After 17 years of teaching and more than 20 years of having been a student, one thing that never seems to change is that students love to get their teachers off-topic and talking about themselves.
I will never forget my Grade 5 teacher sharing her upcoming wedding plans, my Grade 6 teacher talking about her new baby, or my adjunct graduate school professor confiding the struggles of having five children and a full-time job while also teaching a college course. I hung on their every word.
Ask me what I learned academically those years and I couldn't tell you, but to this day I still remember the color of the bride's maid dresses worn in my Grade 5 teacher's wedding.
As I have observed when my own students bombard me with personal questions, not much has changed in that respect. The moment I refer to anything personal in connection with a text I am reading with my students, their heads perk up and suddenly I have everyone's attention.
I guess anything is more interesting to them than schoolwork!
A personal anecdote that I share every year with my students—and it’s one that really seems to hit home for them—is that when I was a young child and an adolescent I hated reading. In fact, I did everything I could to avoid reading.
This is always shocking to my students because, after all, I am a reading teacher.
I explain to them that the reason I am a reading teacher is because I do not want anyone to miss out on all the great books that I did as a child. It was not until I was in college that I became an avid reader. Specifically, after I took my first children's literature course I realized all the wonderful books I hadn’t read when I was younger.
I guess you could say that Number the Stars by Lois Lowry changed my life, because from that point on I read as many young adult books as I possibly could, and I knew right then that wanted to be a reading teacher.
NOTE: I have wonderful Number the Stars Worksheets available for FREE download.
My number-one goal every year is to get my students to love reading.
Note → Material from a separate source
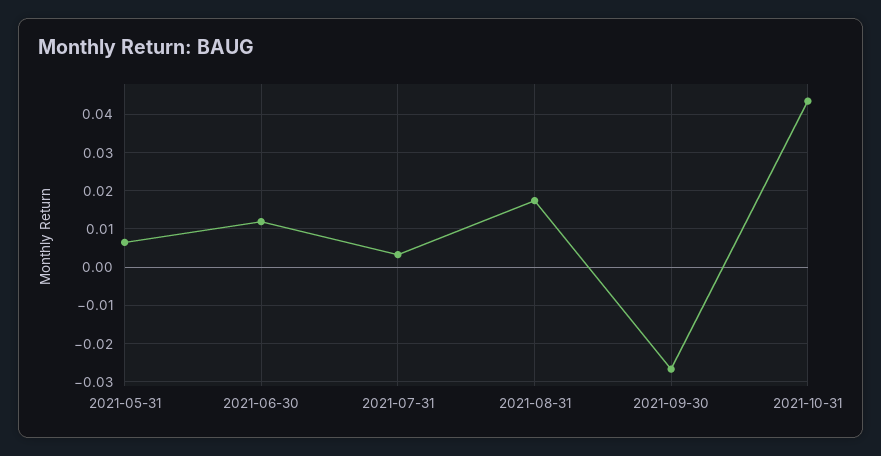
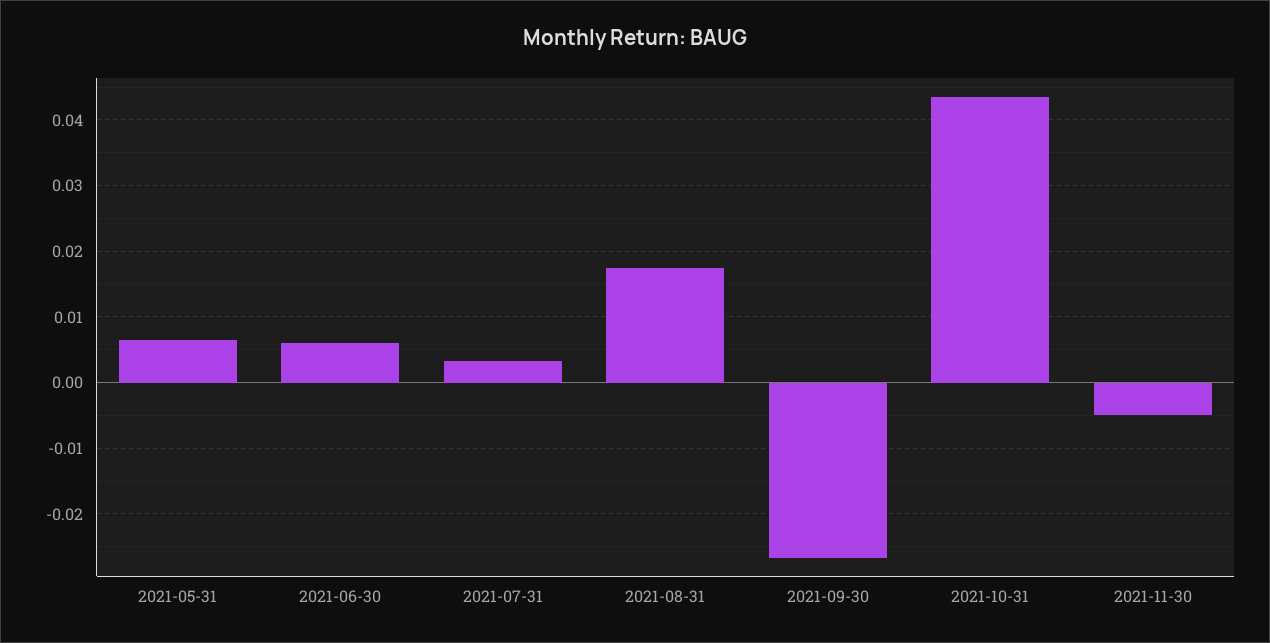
2021-06-30: 0.012 -> 0.006
2021-11-30: none -> -0.005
This goal can be particularly difficult to achieve with struggling readers. After all, it is hard to love something that is challenging to you.
So how do you get struggling readers to fall in love with reading?
In this post I share with you the three things that I believe have helped me to foster a love of reading within my struggling readers.
3 WAYS TO FOSTER A LOVE OF READING IN YOUR STRUGGLING READERS
#1 TEXT SELECTION
As I mentioned above, I honestly do enjoy reading adolescent literature, which is very helpful when making text selections. I have read lots of books that I can reference right off the top of my head when planning units, lessons, read-alouds, small group work; when giving independent reading suggestions; and when sharing possible book choices for literature circles.
Students and teachers know they can come to me with any genre or topic and I will have a book suggestion for them. I put a great deal of thought into every text I choose to use or to suggest.
I believe read-alouds are most critical in developing a love of reading with struggling readers.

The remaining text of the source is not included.